* **TASK INPUTS**:
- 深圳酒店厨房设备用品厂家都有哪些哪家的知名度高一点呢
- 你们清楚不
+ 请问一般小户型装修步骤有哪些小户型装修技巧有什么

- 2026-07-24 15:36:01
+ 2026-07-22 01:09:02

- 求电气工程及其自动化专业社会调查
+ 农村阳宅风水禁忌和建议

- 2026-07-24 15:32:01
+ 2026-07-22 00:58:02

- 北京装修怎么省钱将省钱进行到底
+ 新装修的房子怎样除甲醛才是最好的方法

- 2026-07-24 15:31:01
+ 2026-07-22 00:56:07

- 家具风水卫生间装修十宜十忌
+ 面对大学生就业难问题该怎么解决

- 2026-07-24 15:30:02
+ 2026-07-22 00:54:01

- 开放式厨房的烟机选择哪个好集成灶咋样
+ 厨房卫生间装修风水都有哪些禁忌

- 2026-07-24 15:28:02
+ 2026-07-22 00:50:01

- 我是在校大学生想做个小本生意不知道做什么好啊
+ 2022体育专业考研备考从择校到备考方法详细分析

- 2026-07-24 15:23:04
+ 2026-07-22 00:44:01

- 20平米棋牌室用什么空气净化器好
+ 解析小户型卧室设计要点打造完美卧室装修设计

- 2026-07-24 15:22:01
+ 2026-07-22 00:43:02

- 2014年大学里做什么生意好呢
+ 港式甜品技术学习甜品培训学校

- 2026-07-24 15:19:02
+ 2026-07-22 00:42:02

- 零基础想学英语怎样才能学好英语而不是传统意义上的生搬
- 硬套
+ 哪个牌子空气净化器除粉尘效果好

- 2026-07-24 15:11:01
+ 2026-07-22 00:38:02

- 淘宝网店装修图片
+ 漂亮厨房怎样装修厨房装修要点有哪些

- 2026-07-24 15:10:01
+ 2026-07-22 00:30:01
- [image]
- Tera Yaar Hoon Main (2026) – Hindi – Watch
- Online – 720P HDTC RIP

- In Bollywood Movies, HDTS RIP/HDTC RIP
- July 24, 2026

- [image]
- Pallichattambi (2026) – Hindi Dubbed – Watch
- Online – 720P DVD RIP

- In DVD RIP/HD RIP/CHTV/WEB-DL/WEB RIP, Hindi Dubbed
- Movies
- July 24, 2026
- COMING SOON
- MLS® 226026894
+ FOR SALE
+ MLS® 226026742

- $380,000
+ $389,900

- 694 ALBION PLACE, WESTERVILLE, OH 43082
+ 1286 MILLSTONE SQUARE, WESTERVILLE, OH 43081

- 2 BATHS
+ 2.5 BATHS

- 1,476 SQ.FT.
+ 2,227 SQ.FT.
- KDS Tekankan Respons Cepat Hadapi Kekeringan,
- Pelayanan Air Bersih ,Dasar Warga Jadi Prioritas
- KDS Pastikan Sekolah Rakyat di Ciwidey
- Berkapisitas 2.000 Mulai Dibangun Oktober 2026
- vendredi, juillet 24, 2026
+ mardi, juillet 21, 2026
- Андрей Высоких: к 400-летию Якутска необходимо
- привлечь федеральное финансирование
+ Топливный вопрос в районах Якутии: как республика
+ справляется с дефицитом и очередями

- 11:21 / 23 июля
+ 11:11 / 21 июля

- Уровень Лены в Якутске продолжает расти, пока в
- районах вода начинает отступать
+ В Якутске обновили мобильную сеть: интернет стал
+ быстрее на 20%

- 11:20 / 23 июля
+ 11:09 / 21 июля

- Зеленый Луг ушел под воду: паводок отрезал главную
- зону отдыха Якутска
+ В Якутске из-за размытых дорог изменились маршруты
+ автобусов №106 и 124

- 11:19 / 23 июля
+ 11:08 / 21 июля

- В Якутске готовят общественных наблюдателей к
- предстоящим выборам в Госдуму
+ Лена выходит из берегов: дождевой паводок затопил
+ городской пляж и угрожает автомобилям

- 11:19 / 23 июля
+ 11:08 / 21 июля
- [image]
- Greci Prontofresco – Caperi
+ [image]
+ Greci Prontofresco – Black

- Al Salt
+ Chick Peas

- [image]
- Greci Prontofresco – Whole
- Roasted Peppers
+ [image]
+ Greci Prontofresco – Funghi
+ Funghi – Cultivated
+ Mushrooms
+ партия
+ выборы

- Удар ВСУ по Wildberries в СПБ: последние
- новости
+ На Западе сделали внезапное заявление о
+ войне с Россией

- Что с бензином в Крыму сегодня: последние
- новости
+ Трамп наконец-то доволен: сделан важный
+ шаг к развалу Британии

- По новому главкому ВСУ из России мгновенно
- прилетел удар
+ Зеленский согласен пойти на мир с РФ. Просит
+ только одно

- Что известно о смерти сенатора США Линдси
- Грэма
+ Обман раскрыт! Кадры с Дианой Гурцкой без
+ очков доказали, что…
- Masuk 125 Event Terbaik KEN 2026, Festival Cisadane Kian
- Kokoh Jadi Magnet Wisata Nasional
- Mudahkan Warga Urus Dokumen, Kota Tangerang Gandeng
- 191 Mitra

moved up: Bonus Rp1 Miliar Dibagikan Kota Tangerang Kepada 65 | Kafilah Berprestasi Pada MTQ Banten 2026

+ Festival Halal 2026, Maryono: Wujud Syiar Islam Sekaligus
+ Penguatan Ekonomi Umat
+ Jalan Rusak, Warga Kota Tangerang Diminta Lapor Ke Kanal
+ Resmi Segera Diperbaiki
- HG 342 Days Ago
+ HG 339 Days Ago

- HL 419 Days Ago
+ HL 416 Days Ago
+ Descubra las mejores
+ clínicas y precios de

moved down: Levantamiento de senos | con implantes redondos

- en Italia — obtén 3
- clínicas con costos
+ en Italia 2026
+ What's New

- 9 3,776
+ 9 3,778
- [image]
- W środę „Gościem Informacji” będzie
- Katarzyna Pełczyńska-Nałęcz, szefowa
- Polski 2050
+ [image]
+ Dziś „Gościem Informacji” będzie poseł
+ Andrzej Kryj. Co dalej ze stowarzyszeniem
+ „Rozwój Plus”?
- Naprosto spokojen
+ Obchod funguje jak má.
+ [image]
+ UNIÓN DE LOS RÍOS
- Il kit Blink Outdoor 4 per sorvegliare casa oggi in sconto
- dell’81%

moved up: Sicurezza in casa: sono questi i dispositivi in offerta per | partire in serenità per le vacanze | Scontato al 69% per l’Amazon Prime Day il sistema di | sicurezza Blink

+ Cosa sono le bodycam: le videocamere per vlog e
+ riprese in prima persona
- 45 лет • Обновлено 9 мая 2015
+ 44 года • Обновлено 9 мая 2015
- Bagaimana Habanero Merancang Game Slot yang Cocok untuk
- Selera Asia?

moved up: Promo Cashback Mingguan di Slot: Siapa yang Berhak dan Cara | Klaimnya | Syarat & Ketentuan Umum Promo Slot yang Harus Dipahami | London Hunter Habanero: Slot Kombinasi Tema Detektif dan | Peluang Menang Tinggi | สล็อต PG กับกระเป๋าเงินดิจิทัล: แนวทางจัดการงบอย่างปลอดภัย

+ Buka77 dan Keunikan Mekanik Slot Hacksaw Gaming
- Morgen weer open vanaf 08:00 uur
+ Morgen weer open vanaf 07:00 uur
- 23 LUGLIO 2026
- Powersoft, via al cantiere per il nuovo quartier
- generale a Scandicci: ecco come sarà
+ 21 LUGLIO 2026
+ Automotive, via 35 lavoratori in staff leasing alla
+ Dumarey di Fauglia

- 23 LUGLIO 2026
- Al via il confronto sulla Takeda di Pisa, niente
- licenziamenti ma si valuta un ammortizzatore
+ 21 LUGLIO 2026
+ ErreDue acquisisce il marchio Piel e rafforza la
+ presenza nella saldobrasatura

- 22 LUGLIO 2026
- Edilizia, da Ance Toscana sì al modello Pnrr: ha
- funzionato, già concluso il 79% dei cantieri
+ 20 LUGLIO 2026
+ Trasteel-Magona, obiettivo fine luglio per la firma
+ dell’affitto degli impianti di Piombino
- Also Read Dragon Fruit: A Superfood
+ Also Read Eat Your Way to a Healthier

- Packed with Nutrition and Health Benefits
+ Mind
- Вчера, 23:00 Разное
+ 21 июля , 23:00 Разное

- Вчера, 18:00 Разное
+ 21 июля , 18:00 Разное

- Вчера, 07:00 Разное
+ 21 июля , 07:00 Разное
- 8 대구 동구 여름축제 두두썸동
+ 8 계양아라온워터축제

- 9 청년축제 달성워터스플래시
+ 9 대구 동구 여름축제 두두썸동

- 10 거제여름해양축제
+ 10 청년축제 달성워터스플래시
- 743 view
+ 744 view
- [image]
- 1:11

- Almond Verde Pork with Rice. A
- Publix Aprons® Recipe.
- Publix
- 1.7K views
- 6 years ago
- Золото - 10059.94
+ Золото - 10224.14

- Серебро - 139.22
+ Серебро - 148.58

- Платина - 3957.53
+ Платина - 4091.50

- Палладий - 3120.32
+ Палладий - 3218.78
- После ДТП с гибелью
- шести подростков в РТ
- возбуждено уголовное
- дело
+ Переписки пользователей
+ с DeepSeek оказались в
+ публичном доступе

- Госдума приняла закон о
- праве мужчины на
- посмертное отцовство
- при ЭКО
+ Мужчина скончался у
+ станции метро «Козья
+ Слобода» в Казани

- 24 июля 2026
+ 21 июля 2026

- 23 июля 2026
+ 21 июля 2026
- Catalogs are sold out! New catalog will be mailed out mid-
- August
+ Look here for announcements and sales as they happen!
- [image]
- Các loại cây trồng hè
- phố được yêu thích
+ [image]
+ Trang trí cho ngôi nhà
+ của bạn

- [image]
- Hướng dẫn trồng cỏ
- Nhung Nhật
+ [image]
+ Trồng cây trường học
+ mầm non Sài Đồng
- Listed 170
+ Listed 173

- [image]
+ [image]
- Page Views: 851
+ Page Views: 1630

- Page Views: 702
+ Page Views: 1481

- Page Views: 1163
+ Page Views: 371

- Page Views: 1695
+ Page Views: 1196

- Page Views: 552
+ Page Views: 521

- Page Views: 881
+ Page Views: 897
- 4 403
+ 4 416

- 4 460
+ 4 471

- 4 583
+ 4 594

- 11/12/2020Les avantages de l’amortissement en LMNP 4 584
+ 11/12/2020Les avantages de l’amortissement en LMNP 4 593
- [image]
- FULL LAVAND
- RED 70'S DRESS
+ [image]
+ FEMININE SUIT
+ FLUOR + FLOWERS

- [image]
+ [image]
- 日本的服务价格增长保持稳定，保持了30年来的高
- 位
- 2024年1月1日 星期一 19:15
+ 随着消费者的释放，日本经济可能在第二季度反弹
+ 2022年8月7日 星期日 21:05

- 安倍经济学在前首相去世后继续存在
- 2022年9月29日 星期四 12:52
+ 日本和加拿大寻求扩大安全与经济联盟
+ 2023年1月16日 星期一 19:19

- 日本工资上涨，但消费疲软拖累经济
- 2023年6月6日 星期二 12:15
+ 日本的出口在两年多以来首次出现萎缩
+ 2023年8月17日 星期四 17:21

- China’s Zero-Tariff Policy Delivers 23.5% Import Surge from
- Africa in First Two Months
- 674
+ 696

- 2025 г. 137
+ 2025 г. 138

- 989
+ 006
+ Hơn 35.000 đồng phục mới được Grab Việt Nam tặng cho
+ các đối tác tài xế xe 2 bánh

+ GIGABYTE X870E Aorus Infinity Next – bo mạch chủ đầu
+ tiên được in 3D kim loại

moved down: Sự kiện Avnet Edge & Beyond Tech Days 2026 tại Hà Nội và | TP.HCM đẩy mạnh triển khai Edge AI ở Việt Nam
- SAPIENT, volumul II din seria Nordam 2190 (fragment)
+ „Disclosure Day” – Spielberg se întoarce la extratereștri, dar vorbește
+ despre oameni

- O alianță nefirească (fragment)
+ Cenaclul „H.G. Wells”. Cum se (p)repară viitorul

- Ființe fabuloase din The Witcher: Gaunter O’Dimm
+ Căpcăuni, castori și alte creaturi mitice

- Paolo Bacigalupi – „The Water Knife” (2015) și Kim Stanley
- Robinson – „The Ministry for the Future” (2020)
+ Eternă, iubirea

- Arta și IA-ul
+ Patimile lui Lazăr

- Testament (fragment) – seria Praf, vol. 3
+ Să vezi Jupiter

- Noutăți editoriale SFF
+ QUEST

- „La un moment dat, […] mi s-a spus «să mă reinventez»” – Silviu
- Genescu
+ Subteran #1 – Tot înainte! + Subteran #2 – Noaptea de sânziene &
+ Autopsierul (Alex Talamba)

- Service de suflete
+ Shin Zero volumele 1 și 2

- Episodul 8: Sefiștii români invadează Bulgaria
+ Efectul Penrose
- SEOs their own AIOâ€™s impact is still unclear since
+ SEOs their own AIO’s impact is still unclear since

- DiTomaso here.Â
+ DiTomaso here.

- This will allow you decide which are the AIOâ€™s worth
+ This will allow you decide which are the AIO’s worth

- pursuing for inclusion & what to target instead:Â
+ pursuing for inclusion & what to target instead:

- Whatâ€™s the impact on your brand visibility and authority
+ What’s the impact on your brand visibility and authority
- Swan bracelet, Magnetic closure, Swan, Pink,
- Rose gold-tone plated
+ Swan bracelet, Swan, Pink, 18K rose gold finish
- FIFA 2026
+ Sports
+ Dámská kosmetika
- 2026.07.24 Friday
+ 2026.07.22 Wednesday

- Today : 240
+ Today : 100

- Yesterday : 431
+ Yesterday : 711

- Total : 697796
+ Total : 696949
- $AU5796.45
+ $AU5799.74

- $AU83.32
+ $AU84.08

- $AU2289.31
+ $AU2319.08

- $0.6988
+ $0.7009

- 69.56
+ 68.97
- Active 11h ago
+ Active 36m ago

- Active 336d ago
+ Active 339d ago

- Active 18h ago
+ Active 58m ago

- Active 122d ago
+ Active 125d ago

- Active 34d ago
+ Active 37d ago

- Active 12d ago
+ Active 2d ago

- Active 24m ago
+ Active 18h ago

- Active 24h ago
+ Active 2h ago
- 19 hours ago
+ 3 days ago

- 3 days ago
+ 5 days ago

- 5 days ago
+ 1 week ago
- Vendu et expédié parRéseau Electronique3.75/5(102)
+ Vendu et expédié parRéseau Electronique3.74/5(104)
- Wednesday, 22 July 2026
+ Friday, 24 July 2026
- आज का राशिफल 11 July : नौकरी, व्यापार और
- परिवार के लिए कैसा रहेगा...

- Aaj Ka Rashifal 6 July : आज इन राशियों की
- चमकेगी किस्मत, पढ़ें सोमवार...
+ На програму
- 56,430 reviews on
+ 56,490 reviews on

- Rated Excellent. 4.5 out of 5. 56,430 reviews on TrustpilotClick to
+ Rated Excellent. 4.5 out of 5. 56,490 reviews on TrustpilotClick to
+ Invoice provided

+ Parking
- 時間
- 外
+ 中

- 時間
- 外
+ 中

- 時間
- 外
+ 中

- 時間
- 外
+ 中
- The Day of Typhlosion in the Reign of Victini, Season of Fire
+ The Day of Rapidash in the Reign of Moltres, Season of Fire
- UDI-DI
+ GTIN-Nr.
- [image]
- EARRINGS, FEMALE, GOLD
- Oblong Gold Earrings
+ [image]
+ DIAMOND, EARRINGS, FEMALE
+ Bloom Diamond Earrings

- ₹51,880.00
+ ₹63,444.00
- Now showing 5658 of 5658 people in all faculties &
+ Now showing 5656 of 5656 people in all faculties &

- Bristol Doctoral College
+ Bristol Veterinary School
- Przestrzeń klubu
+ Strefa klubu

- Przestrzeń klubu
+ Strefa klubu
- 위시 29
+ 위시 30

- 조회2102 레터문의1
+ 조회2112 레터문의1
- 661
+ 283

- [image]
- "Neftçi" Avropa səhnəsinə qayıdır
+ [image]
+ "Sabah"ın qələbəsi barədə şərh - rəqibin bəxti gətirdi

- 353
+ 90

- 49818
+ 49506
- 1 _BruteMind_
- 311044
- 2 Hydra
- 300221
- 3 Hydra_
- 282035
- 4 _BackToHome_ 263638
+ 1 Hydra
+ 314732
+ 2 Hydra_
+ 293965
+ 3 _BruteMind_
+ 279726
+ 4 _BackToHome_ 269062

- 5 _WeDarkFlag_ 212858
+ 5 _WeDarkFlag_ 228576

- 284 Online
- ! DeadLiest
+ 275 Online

* **WHAT THIS TASK INVOLVES**:
Count the lines of the entries above that contain the word "which" and give only the number.

* **RESULT OF THE TASK**:
2